In 2013, Animesh Nayan (another alumnus of IIIT Allahabad), who used to teach programming through his YouTube channel "mycodeschool", reached out to Harsha and discussed the idea of teaching computer science and programming to masses through videos and online practice platform. The two then decided to work together and went through a startup accelerator for MyCodeSchool. As directors and mentors of MyCodeSchool, they organised coding boot camps for corporate training and for teaching competitive programming to computer science students.

== Death ==
On the night of 15 June 2014, as Harsha Suryanarayana and his wife Neha Gedela were walking towards their flat after buying fruits from a supermarket at Jalahalli in Bangalore, the driver of a speeding car lost control of the vehicle and hit the couple. Harsha was tossed up in air, fell down and sustained multiple severe injuries. Neha was thrown towards the pavement, and was also seriously injured. After the accident, the car driver fled the scene.

Harsha was killed on the spot. Neha survived; but she was unconscious for five hours, and had to spend eight hours in intensive care.

The driver of the vehicle was never found.

== Legacy ==
SRM 625, a Single Round Match held on 19 June 2014 on Topcoder, was dedicated to Harsha.
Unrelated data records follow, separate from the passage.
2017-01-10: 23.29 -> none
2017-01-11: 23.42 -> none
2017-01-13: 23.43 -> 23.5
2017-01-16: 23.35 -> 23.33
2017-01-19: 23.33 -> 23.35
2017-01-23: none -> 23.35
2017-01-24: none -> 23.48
June Monthly Challenge ("June-O!") on HackerEarth organised on 28 June 2014, was dedicated as a tribute to humblefool (Harsha). May Cook-Off 2015 on CodeChef was held on 24 May, a day after Harsha's birthday, as an homage.
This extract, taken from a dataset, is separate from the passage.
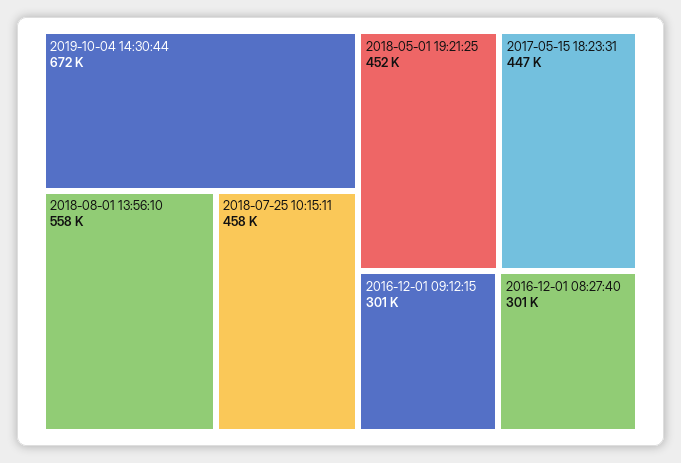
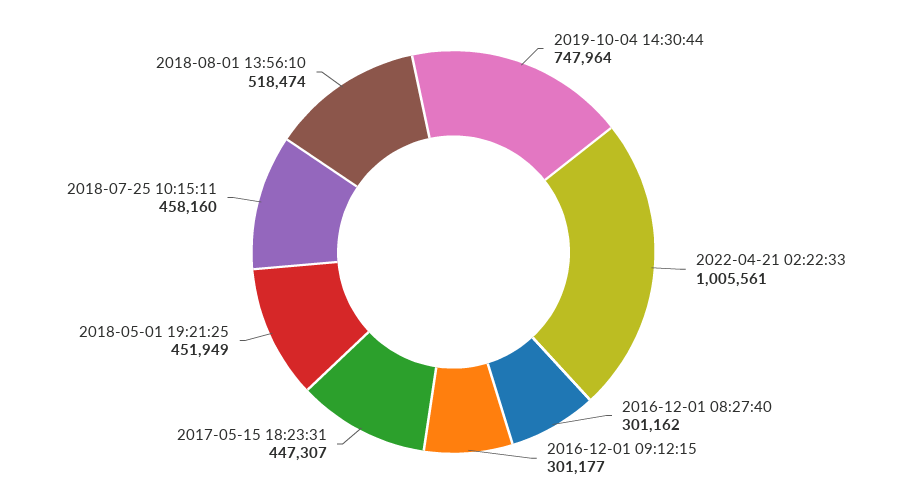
2019-10-04 14:30:44: 672000 -> 747964
2018-08-01 13:56:10: 558000 -> 518474
2022-04-21 02:22:33: none -> 1005561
In 2015, the programming laboratory for first year students in IIIT Allahabad (Harsha's alma mater) was dedicated in his name "so that many more talented students can get inspiration from him".

Amrita University organised Lord of the Code (LoC) marathon programming competition from February 2016 through November 2016, as a tribute to Harsha, who was fondly called "Lord Harsha" by his peers. The online contest, hosted on CodeChef, took place on the last four days of each month. The monthly winners received prizes in the name of Harsha Suryanarayana.

In March 2016, a coding contest called "Humblefool Cup" was organised as a part of Aparoksha, the technical fest of IIIT Allahabad, in memory of Harsha. It was conducted on CodeChef in 2016, but has been organised by TopCoder every year since 2017. Topcoder had also organised Humblefool Charity Hackathon in 2017 where the goal was to ideate, design and develop applications related to Programming Education, to help carry on the legacy of Harsha Suryanarayana.